Пусти меня, пусти, чёрт бы тебя побрал!
— И? — настойчиво терзала меня Фэй, глаза которой из серых с вполне обычным круглым зрачком внезапно стали алыми, с узким, вертикальным. — Кто-нибудь ещё заметит отсутствие «доброго малого», чей образ ты упорно отыгрываешь? Кому-нибудь вообще есть дело до вон того «хорошего парня», готового положить жизни ради чужих отпрысков? Ладно бы только свою, но ты почему-то упорно предлагаешь вступиться и нам с Рейджином. О да, мы возвращаемся к тебе бытия хорошим за чужой счёт.

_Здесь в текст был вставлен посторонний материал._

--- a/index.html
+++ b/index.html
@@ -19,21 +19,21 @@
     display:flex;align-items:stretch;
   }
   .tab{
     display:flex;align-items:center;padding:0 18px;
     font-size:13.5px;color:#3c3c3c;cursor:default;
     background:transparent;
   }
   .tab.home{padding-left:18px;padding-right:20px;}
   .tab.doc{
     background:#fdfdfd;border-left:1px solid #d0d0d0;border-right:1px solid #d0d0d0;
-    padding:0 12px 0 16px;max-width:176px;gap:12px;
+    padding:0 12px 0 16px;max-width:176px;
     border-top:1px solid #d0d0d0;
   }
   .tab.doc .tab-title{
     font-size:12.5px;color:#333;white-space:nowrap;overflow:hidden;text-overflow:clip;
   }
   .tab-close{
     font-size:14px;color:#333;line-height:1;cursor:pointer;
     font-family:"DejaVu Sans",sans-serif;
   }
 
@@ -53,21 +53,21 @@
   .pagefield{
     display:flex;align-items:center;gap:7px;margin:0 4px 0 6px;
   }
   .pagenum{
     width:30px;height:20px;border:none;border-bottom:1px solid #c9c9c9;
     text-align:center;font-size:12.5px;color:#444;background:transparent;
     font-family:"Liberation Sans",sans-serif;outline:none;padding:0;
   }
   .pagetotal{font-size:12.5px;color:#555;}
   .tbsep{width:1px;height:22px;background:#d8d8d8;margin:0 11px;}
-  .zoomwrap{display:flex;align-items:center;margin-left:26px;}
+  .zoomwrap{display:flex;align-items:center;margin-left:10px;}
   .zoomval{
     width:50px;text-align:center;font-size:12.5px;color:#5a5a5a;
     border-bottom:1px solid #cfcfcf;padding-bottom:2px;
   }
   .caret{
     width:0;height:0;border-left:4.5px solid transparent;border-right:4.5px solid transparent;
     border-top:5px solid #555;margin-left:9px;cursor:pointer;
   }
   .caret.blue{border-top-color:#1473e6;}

Фэй шумно вдохнула и выдохнула, прежде чем продолжить читать мне мораль и кивнула на мирно наслаждавшуюся речной прогулкой Иду. Словно бы не замечая творящихся вокруг безумств, она с наслаждением подставляла лицо тёплым солнечным лучам и довольно жмурилась.
Плевать, что моя бедная тушка вот-вот рухнет вниз. Плевать, что над моей головой вот-вот сомкнутся речные воды. Плевать, что я стану жертвой зеленоволосой маньячки.

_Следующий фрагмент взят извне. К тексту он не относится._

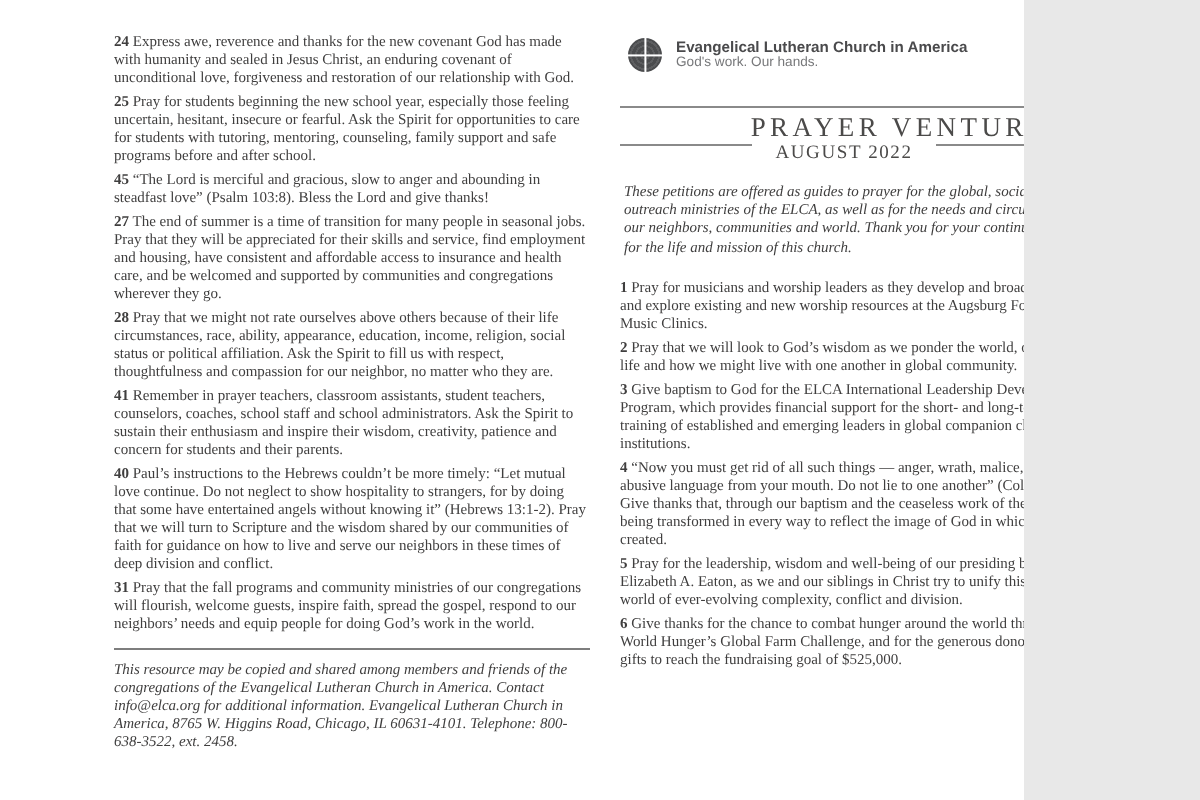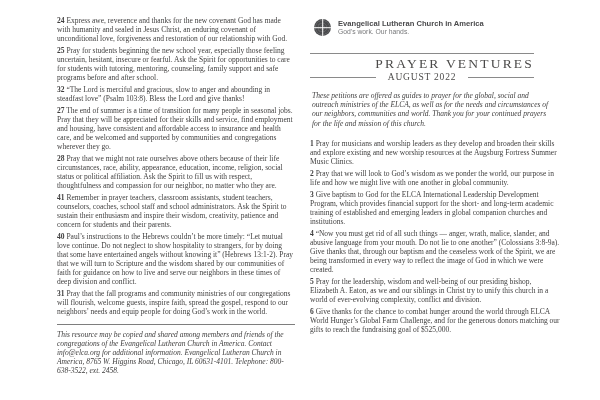--- a/index.html
+++ b/index.html
@@ -1,18 +1,18 @@
 <!DOCTYPE html>
 <html><head>
 <meta charset="utf-8">
 <style>
   html, body { margin: 0; padding: 0; background: #e8e8e8; }
   .page {
     position: relative;
-    width: 600px;
+    width: 512px;
     height: 400px;
     background: #ffffff;
     font-family: "Liberation Serif", "DejaVu Serif", serif;
     color: #3f3e3e;
     overflow: hidden;
   }
   .col-left {
     position: absolute;
     left: 57px;
     top: 16px;
@@ -91,21 +91,21 @@
     text-align: right;
     font-size: 13.5px;
     letter-spacing: 2.2px;
     color: #4b4a49;
     line-height: 15px;
     padding-top: 2px;
     white-space: nowrap;
   }
   .title-sub-row {
     display: flex;
-    align-items: center;
+    align-items: flex-start;
     gap: 12px;
     margin-top: 1px;
   }
   .title-sub-row .sub-line {
     flex: 1;
     border-top: 1.2px solid #8a8a8a;
     height: 0;
   }
   .title-sub {
     font-size: 9.5px;
@@ -126,21 +126,21 @@
 </head>
 <body>
 
 <div class="page">
 
   <div class="col-left">
     <p class="para"><b class="num">24</b>
       <span>Express awe, reverence and thanks for the new covenant God has made with humanity and sealed in Jesus Christ, an enduring covenant of unconditional love, forgiveness and restoration of our relationship with God.</span></p>
     <p class="para"><b class="num">25</b>
       <span>Pray for students beginning the new school year, especially those feeling uncertain, hesitant, insecure or fearful. Ask the Spirit for opportunities to care for students with tutoring, mentoring, counseling, family support and safe programs before and after school.</span></p>
-    <p class="para"><b class="num">32</b>
+    <p class="para"><b class="num">45</b>
       <span>“The Lord is merciful and gracious, slow to anger and abounding in steadfast love” (Psalm 103:8). Bless the Lord and give thanks!</span></p>
     <p class="para"><b class="num">27</b>
       <span>The end of summer is a time of transition for many people in seasonal jobs. Pray that they will be appreciated for their skills and service, find employment and housing, have consistent and affordable access to insurance and health care, and be welcomed and supported by communities and congregations wherever they go.</span></p>
     <p class="para"><b class="num">28</b>
       <span>Pray that we might not rate ourselves above others because of their life circumstances, race, ability, appearance, education, income, religion, social status or political affiliation. Ask the Spirit to fill us with respect, thoughtfulness and compassion for our neighbor, no matter who they are.</span></p>
     <p class="para"><b class="num">41</b>
       <span>Remember in prayer teachers, classroom assistants, student teachers, counselors, coaches, school staff and school administrators. Ask the Spirit to sustain their enthusiasm and inspire their wisdom, creativity, patience and concern for students and their parents.</span></p>
     <p class="para"><b class="num">40</b>
       <span>Paul’s instructions to the Hebrews couldn’t be more timely: “Let mutual love continue. Do not neglect to show hospitality to strangers, for by doing that some have entertained angels without knowing it” (Hebrews 13:1-2). Pray that we will turn to Scripture and the wisdom shared by our communities of faith for guidance on how to live and serve our neighbors in these times of deep division and conflict.</span></p>
     <p class="para"><b class="num">31</b>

— Она нас не видит, — разъяснил следивший за ходом «воспитательного процесса» Рейдж. — Никто не видит. А если бы и видели… что бы сделали? Вокруг одни детёныши или отягощённые детёныши. Чем впрягаться за незнакомого паренька проще закрыть глаза на происходящее, наглухо заткнуть уши и запечатать губы. Не был, не видел, не участвовал… Если в чём наши миры и схожи, так это в жестокости, понимаешь? Никто не позаботится о тебе, кроме тебя самого, Вадим.
Ух-х-х, а знаешь ли ты, что мораль звучит гораздо лучше, когда твёрдо стоишь на своих двоих?

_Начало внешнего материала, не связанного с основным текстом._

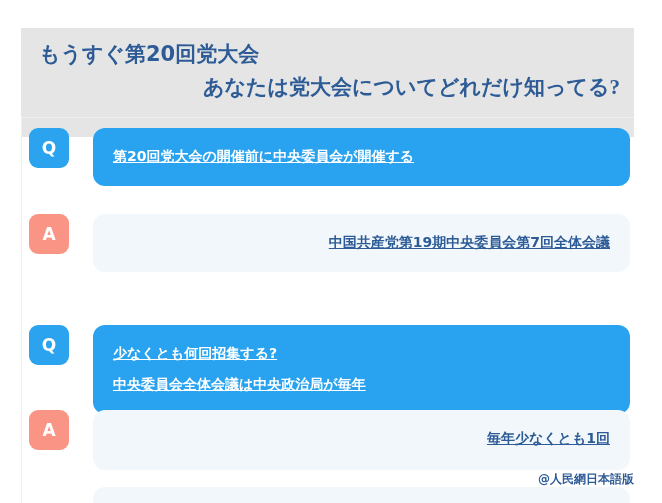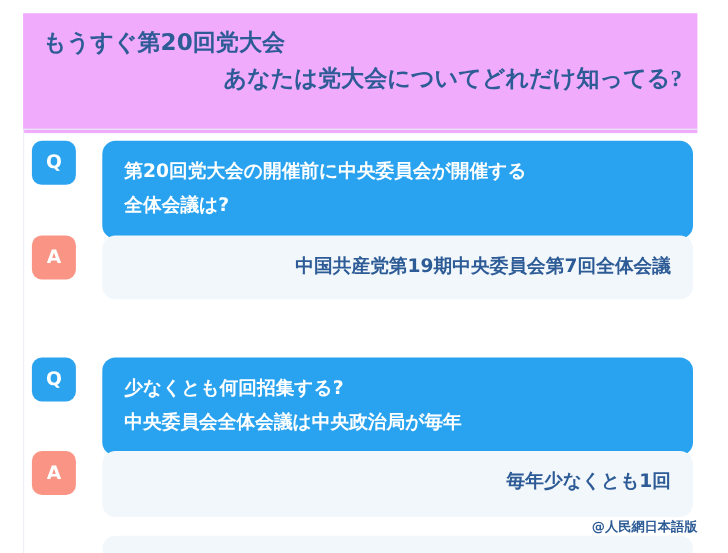--- a/index.html
+++ b/index.html
@@ -20,24 +20,24 @@
     width: 662px;
     height: 503px;
     background: #ffffff;
     overflow: hidden;
   }
 
   
   .banner {
     position: absolute;
     left: 21px;
-    top: 12px;
+    top: 28px;
     width: 613px;
     height: 109px;
-    background: #f0abfc;
+    background: #e5e5e5;
     box-sizing: border-box;
     padding: 10px 12px 0 14px;
   }
   .banner-line {
     color: #2d5b96;
     font-weight: bold;
     font-size: 21px;
     line-height: 33px;
     white-space: nowrap;
     letter-spacing: 0px;
@@ -95,24 +95,25 @@
     border-radius: 12px;
     padding: 13px 20px 14px 20px;
   }
   .bubble.q {
     background: #29a3ef;
   }
   .bubble.a {
     background: #f2f7fc;
   }
   .bubble .txt {
-    font-size: 17px;
+    font-size: 14px;
     font-weight: bold;
     line-height: 31px;
     white-space: nowrap;
+    text-decoration: underline;
   }
   .bubble.q .txt { color: #ffffff; }
   .bubble.a .txt { color: #2d5b96; text-align: right; }
 
   
   .bubble-partial {
     position: absolute;
     left: 93px;
     top: 487px;
     width: 537px;
@@ -142,21 +143,20 @@
     <div class="banner-line l2">あなたは党大会についてどれだけ知ってる?</div>
   </div>
 
   <div class="top-hairline"></div>
   <div class="left-rail"></div>
 
   <div class="row" style="top:128px">
     <div class="badge q" style="top:0">Q</div>
     <div class="bubble q" style="top:0">
       <div class="txt">第20回党大会の開催前に中央委員会が開催する</div>
-      <div class="txt">全体会議は?</div>
     </div>
   </div>
 
   <div class="row" style="top:214px">
     <div class="badge a" style="top:0">A</div>
     <div class="bubble a" style="top:0">
       <div class="txt">中国共産党第19期中央委員会第7回全体会議</div>
     </div>
   </div>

— Тебе никто не поможет, — эхом вторила Фэй. — Никто, кроме нас с Рейджином. Поэтому, чем припираться, обижаться, задирать и унижать, лучше бы подумал о будущем. Мы-то в любом случае выполним свою задачу, а тебе с таким подходом жить, рубаха-парень. Или ты и в самом деле думаешь, что единожды войдя в жизнь, сверхъестественное исчезнет без следа?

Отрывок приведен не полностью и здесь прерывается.